(Detected change data)
........

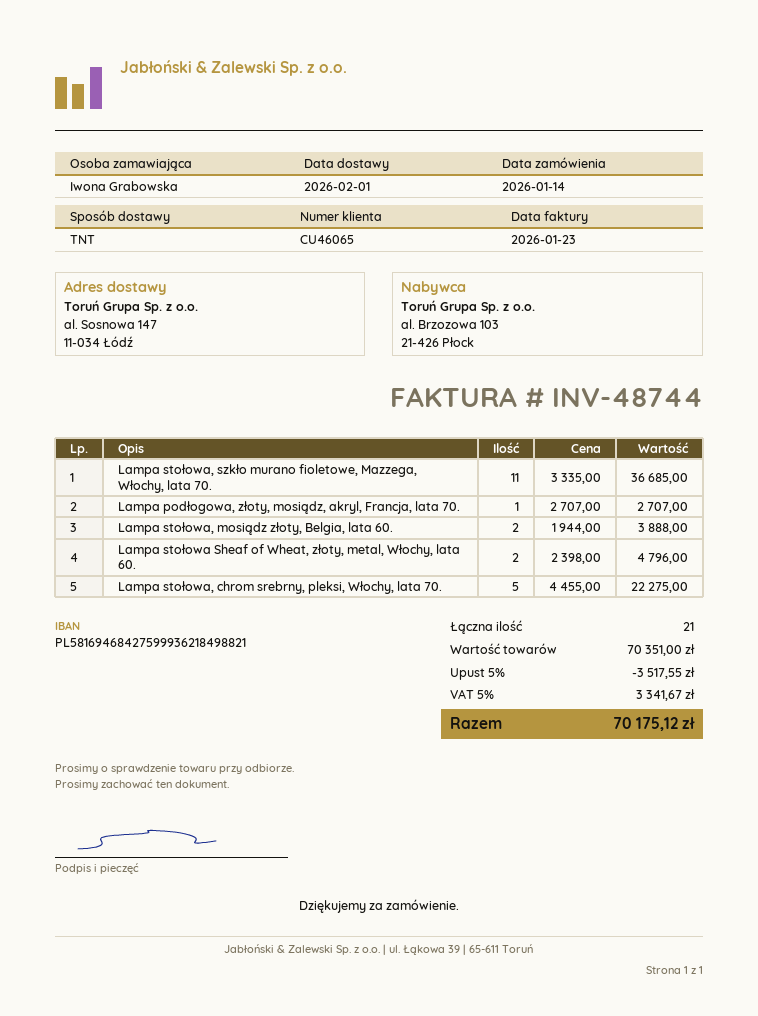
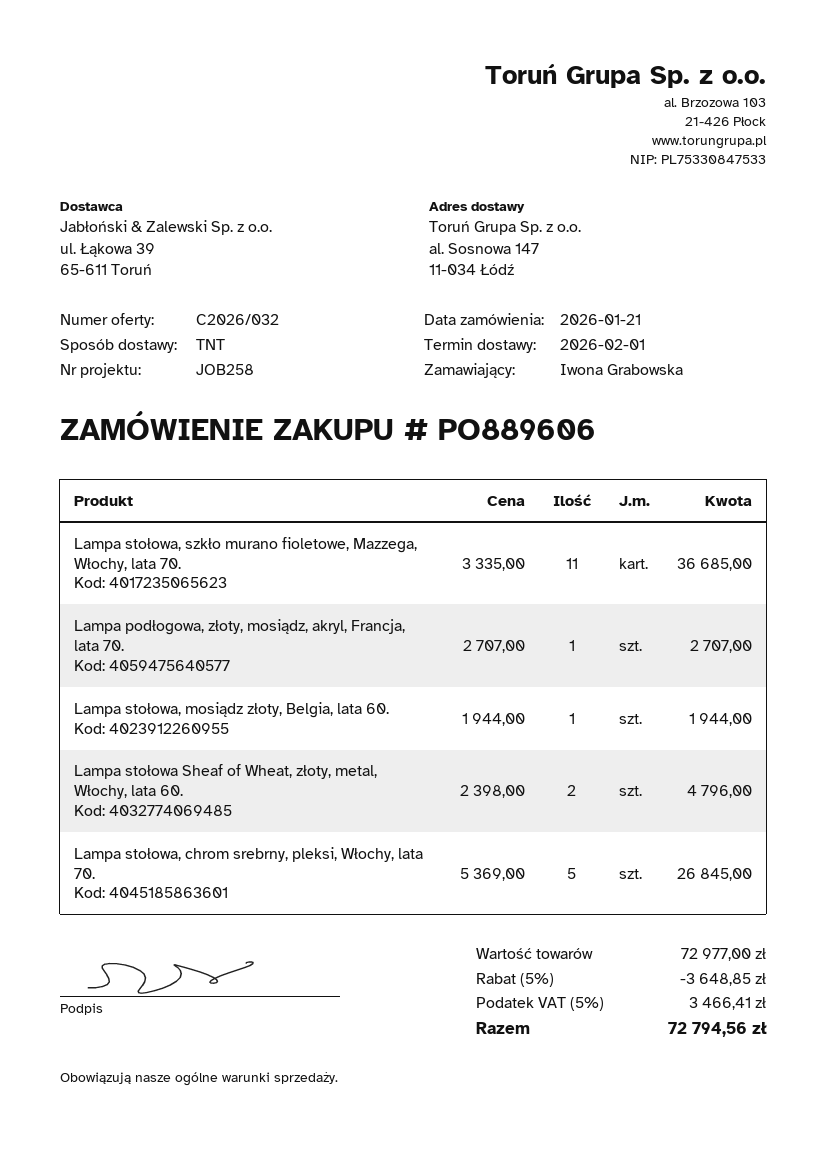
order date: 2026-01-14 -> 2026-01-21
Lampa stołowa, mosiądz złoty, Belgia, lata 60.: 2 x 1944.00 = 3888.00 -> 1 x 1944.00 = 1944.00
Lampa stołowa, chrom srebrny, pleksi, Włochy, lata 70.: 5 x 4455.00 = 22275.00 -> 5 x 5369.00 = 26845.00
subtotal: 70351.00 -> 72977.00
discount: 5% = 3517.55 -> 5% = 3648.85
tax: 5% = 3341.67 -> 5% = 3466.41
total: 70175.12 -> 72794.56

........

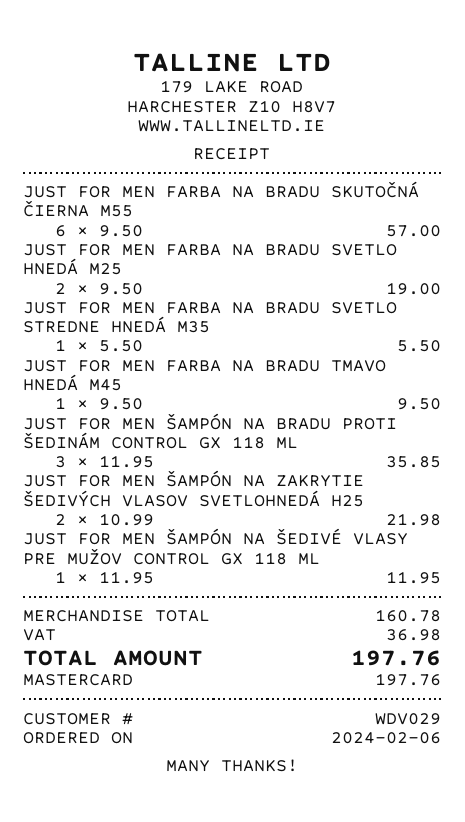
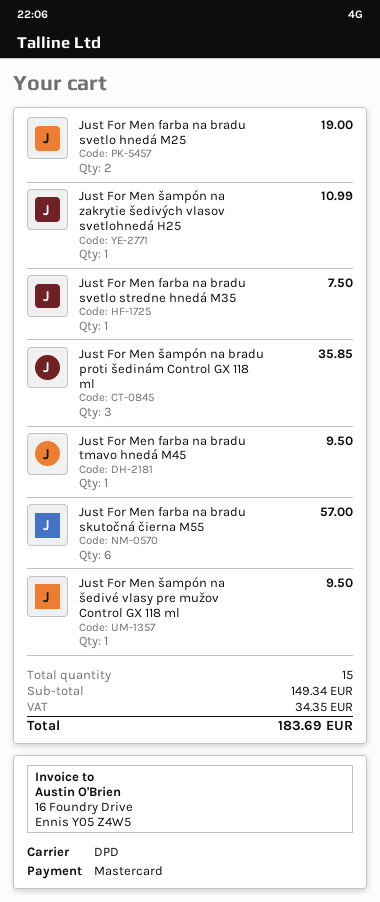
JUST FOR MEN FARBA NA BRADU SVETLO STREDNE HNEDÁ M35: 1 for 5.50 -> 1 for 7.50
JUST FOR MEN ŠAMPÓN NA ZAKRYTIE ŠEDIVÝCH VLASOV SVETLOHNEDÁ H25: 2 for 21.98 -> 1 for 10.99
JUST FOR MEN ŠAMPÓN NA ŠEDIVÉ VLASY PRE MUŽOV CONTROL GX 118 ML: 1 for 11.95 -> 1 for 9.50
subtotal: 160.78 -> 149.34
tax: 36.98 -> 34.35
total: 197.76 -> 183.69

........

Problem details: Looking at the data above, write out exactly the lines that start at the one containing "order date: 2026-01-14 -> 2026-01-21" and end at the one containing "total: 70175.12 -> 72794.56"; include both and nothing beyond.

Task response:
order date: 2026-01-14 -> 2026-01-21
Lampa stołowa, mosiądz złoty, Belgia, lata 60.: 2 x 1944.00 = 3888.00 -> 1 x 1944.00 = 1944.00
Lampa stołowa, chrom srebrny, pleksi, Włochy, lata 70.: 5 x 4455.00 = 22275.00 -> 5 x 5369.00 = 26845.00
subtotal: 70351.00 -> 72977.00
discount: 5% = 3517.55 -> 5% = 3648.85
tax: 5% = 3341.67 -> 5% = 3466.41
total: 70175.12 -> 72794.56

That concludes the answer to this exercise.